# All Slavic languages: The forests/mountains up there burn worse ("Gore gore gore gore" in BCS)



## Gnoj

How would you say this in your language? What I know so far:

BCS: Gore gore gore gore
Macedonian: Горите горе горат полошо / Gorite gore gorat pološo
Bulgarian: Горите горе горят по-зле / Gorite gore gorjat po-zle (or is it по-лошо/po-lošo?)
English: The forests up there burn worse


----------



## ilocas2

Czech:

Lesy _(forests)_ nahoře hoří hůře/hůř.

Hory _(mountains)_ nahoře hoří hůře/hůř.


----------



## TriglavNationalPark

Slovenian...

forests: *Gozdovi zgoraj gorijo slabše.*

mountains: *Gore zgoraj gorijo slabše.*


----------



## Azori

Slovak:

*Lesy hore horia horšie. / Hory hore horia horšie.*

Depending on the context, "hora" may refer either to a forest or to a mountain in Slovak, "les" means just forest.


----------



## vianie

In Polish, it might be:

*Góry w górę/na górze  gorzą gorzej.*


----------



## marco_2

vianie said:


> In Polish, it might be:
> 
> *Góry w górę/na górze  gorzą gorzej.*



Actually Macedonian and Bulgarian *гора *means _forest, _so in Polish it would be:

*Lasy na / w górze płoną / palą się gorzej.

*We have an obsolete verb _gorzeć, _but its 3rd person plural is _gorzeją, _and we don't use it nowadays. There is also _goreć - goreją._


----------



## vianie

Thanks for the correction and specification, marco!



ilocas2 said:


> Czech: Lesy _(forests)_ nahoře hoří hůře/hůř.



As *hoří* is plural, I presume that in colloquial Czech they say *hořej*.


----------



## ilocas2

vianie said:


> As *hoří* is plural, I presume that in colloquial Czech they say *hořej*.



Yes, 3rd person plural of *hořet* is *hořej* in colloquial Czech.


----------



## Gnoj

Is *ř *in Czech and Slovak pronounced the same az *ž*? And what is the difference in pronunciation of *ů* and *ú*? Thanks.


----------



## Azori

Slovak doesn't have the letters *ř* and *ů *(nor the sounds they represent, of course).


----------



## Gnoj

Azori said:


> Slovak doesn't have the letters *ř* and *ů *(nor the sounds they represent, of course).


Oh, right, sorry.


----------



## ilocas2

In Czech Ř is not pronounced as Ž. Ú and Ů are pronounced the same - long U.


----------



## Azori

The Czech "ř" seems to be called "raised alveolar non-sonorant trill" in English. Here are some sound files from Wiki where you can hear its pronunciation. I think it does sound a bit like "ž". Many Slovaks (including me) have no idea how to pronounce it properly so the closest we can come up with is some funny combination of "r" and "ž".





ilocas2 said:


> Ú and Ů are pronounced the same - long U.
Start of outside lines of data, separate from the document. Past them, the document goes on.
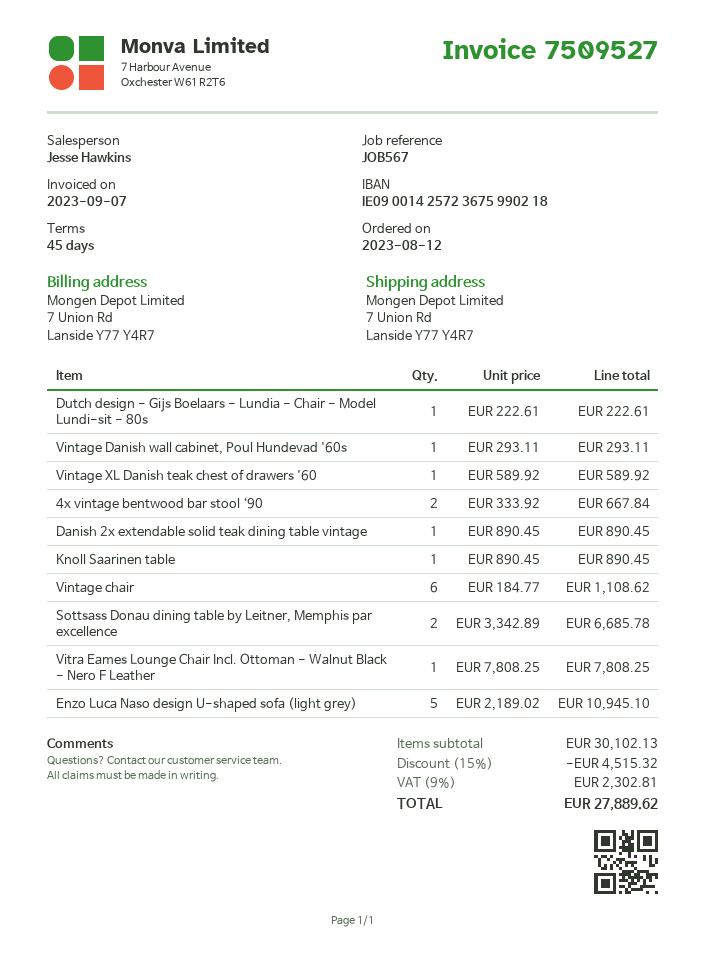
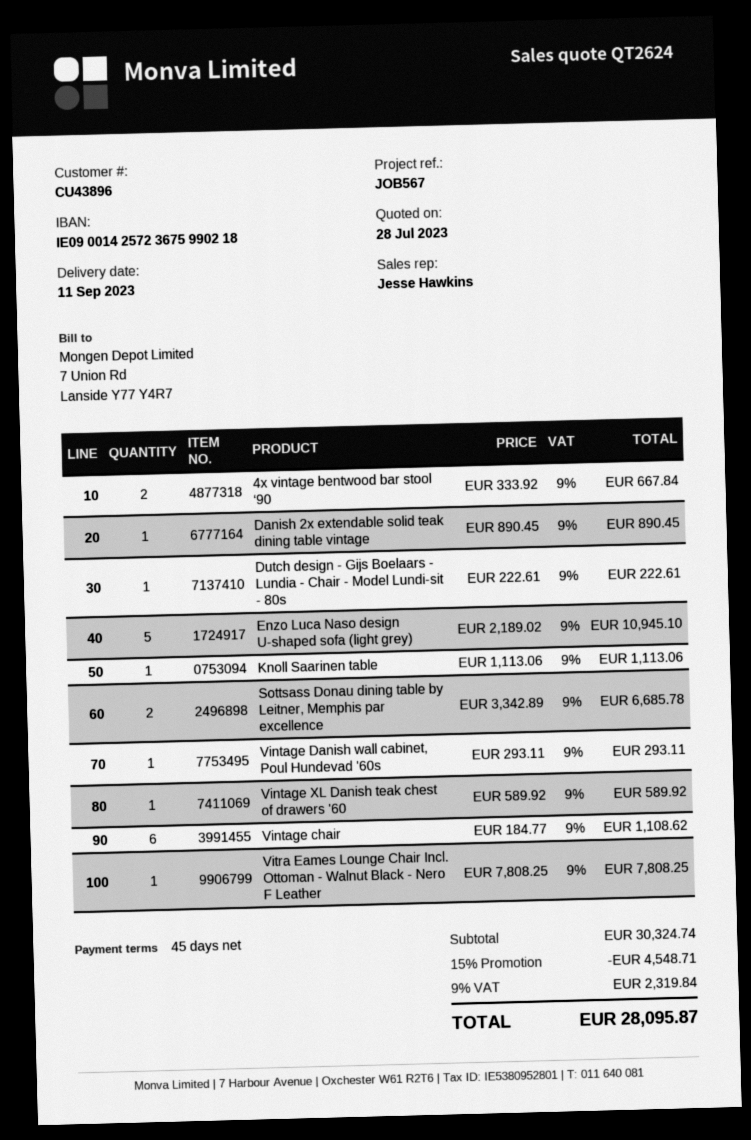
Knoll Saarinen table: 1 x 890.45 = 890.45 -> 1 x 1113.06 = 1113.06
subtotal: 30102.13 -> 30324.74
discount: 15% = 4515.32 -> 15% = 4548.71
tax: 9% = 2302.81 -> 9% = 2319.84
total: 27889.62 -> 28095.87

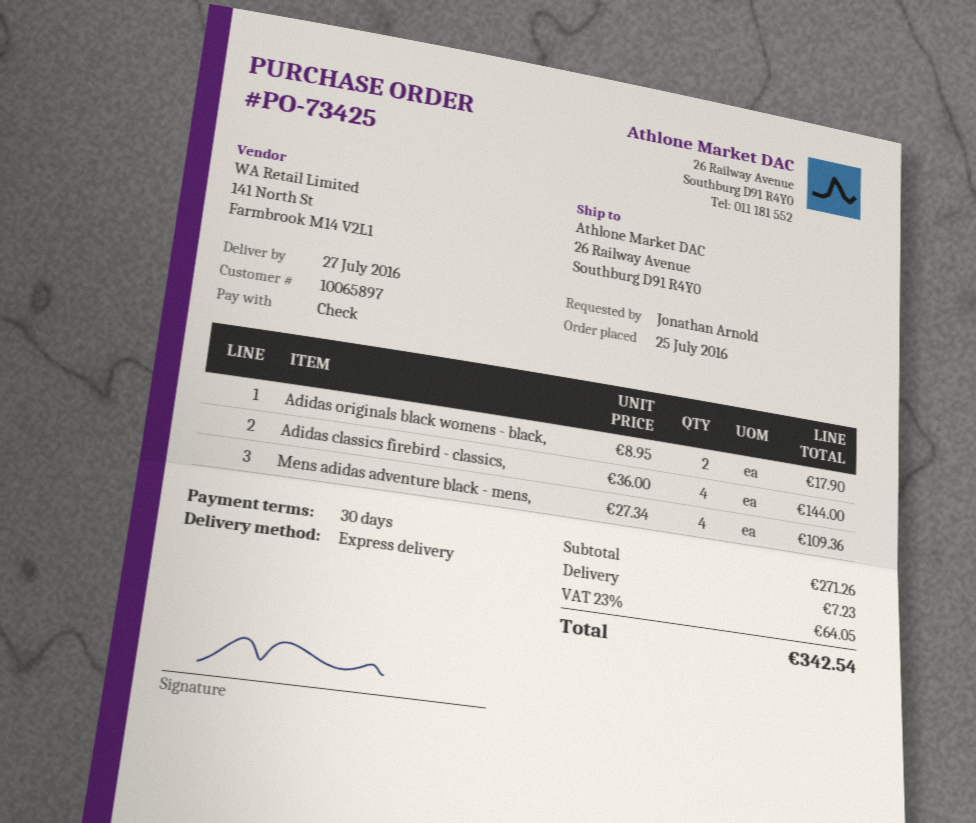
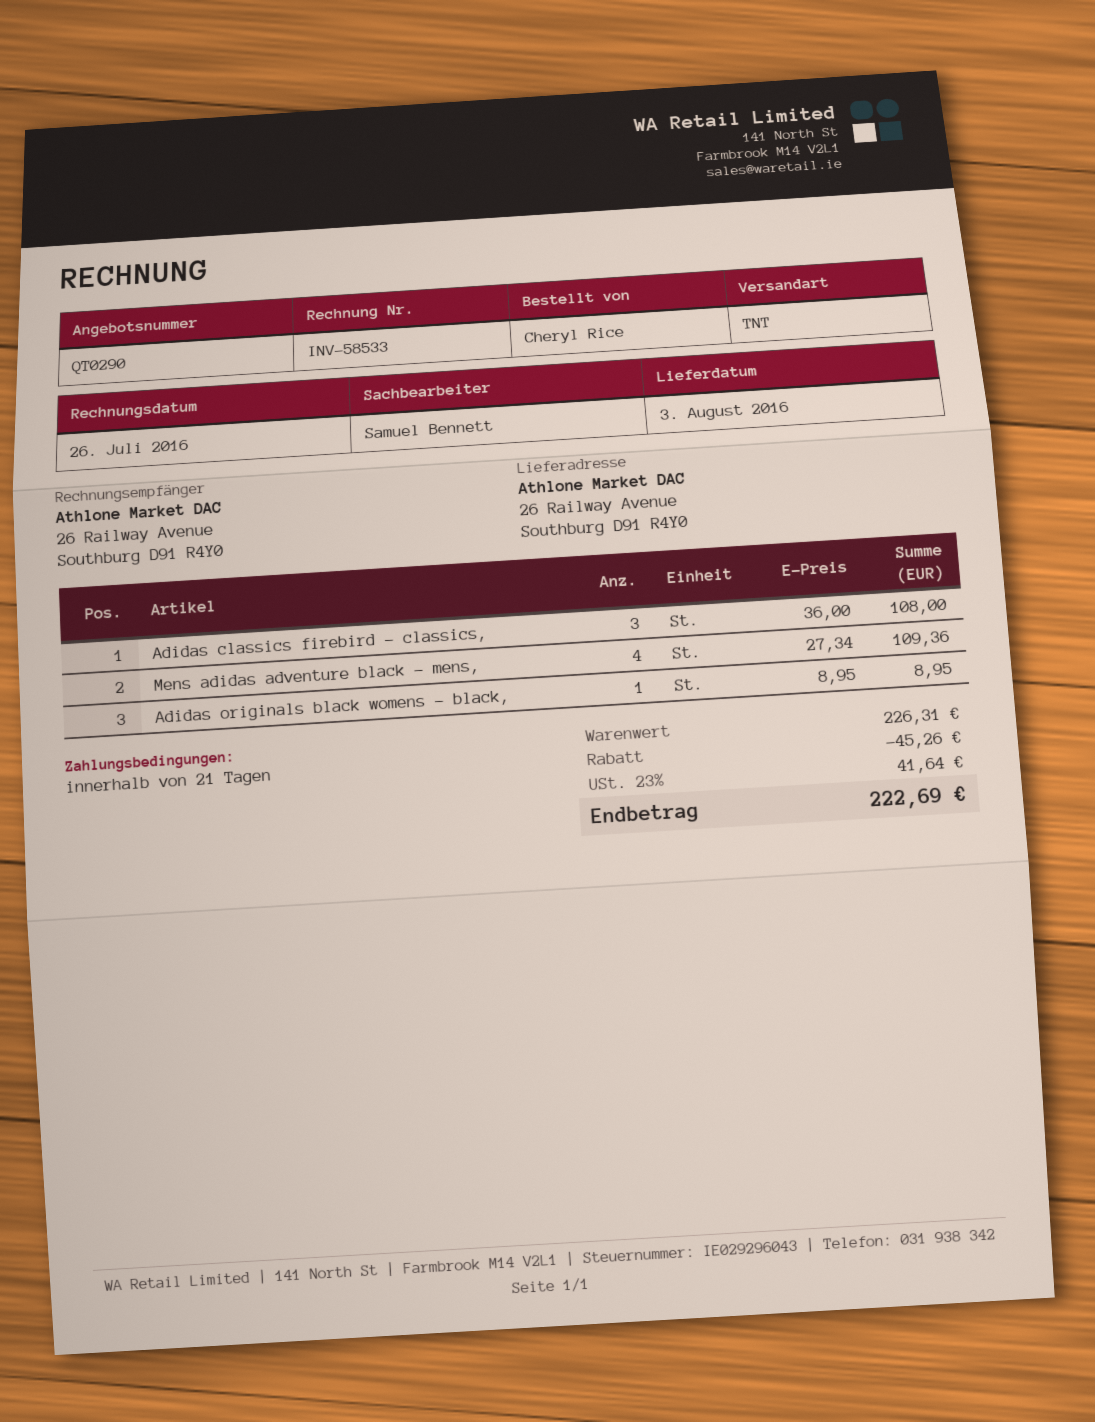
delivery date: 2016-07-27 -> 2016-08-03
payment terms: 30 days -> 21 days
ordered by: Jonathan Arnold -> Cheryl Rice
shipping method: express -> TNT
Adidas originals black womens - black,: 2 x 8.95 = 17.90 -> 1 x 8.95 = 8.95
Adidas classics firebird - classics,: 4 x 36.00 = 144.00 -> 3 x 36.00 = 108.00
subtotal: 271.26 -> 226.31
discount: none -> 45.26
shipping: 7.23 -> none
tax: 23% = 64.05 -> 23% = 41.64
total: 342.54 -> 222.69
So there's no difference whatsoever between them? I thought there may be some difference, as is sometimes, for instance, in Slovak between "e" and "ä".


----------



## ilocas2

Azori said:


> So there's no difference whatsoever between them? I thought there may be some difference, as is sometimes, for instance, in Slovak between "e" and "ä".



The difference between them is only ortographic. They represent the same sound.


----------



## vianie

ilocas2 said:


> Yes, 3rd person plural of *hořet* is *hořej* in colloquial Czech.




For those who are interested, I add that the Moravian variant of *hořej* is *hořijou*.

In the Moravian Slovakia and Moravian Wallachia it may be even *hořijá*.


----------



## vianie

Gnoj said:


> How would you say this in your language? ...
> 
> BCS: Gore gore gore gore
> ...




   There aren't apparently any audios at disposal, nonetheless, I'd like to learn how exactly do BCS speakers say this.


----------



## Gnoj

vianie said:


> There aren't apparently any audios at disposal, nonetheless, I'd like to learn how exactly do BCS speakers say this.


Well, the stress is on the first syllable on every single "gore" word.  Probably the same way you would pronounce "Gore" in you own Slovak language.


----------



## Anicetus

Azori said:


> Depending on the context, "hora" may refer either to a forest or to a mountain in Slovak, "les" means just forest.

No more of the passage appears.